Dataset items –
Start of Block
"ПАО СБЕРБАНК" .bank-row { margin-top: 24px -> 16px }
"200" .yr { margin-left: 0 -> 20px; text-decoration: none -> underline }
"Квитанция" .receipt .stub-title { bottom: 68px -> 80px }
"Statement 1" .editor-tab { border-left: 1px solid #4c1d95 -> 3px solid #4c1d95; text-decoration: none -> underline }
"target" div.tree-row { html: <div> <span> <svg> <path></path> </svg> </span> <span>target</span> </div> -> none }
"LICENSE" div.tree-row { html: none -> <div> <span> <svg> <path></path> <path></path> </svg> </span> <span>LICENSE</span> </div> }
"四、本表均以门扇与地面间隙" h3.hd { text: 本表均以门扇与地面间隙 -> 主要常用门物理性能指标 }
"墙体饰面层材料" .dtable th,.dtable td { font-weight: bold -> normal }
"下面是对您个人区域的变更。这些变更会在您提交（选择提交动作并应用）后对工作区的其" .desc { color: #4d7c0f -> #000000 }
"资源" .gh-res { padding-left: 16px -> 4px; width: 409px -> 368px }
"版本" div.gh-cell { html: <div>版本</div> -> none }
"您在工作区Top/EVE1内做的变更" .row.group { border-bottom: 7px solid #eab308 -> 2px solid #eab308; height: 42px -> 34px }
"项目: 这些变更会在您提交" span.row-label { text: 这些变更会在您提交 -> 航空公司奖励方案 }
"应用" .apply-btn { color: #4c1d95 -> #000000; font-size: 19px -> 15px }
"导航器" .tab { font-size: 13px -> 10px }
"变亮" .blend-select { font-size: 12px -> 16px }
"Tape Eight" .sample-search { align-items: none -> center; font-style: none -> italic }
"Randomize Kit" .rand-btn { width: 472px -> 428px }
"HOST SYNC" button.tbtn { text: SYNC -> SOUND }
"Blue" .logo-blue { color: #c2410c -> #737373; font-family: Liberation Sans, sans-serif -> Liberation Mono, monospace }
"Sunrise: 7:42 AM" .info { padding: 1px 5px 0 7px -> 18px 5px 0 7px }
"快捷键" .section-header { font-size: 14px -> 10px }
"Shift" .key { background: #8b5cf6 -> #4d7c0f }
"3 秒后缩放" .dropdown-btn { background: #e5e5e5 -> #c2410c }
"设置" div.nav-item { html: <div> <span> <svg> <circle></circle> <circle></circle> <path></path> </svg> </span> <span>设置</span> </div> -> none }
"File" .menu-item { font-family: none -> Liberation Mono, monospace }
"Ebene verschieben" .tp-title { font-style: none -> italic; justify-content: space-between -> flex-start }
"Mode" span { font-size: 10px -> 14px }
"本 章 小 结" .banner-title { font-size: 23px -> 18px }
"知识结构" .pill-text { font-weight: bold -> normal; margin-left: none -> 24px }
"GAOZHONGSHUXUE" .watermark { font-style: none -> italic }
End of Block
Note down each line above where the word "decoration" occurs.

SOLUTION TO THIS PROBLEM –
"200" .yr { margin-left: 0 -> 20px; text-decoration: none -> underline }
"Statement 1" .editor-tab { border-left: 1px solid #4c1d95 -> 3px solid #4c1d95; text-decoration: none -> underline }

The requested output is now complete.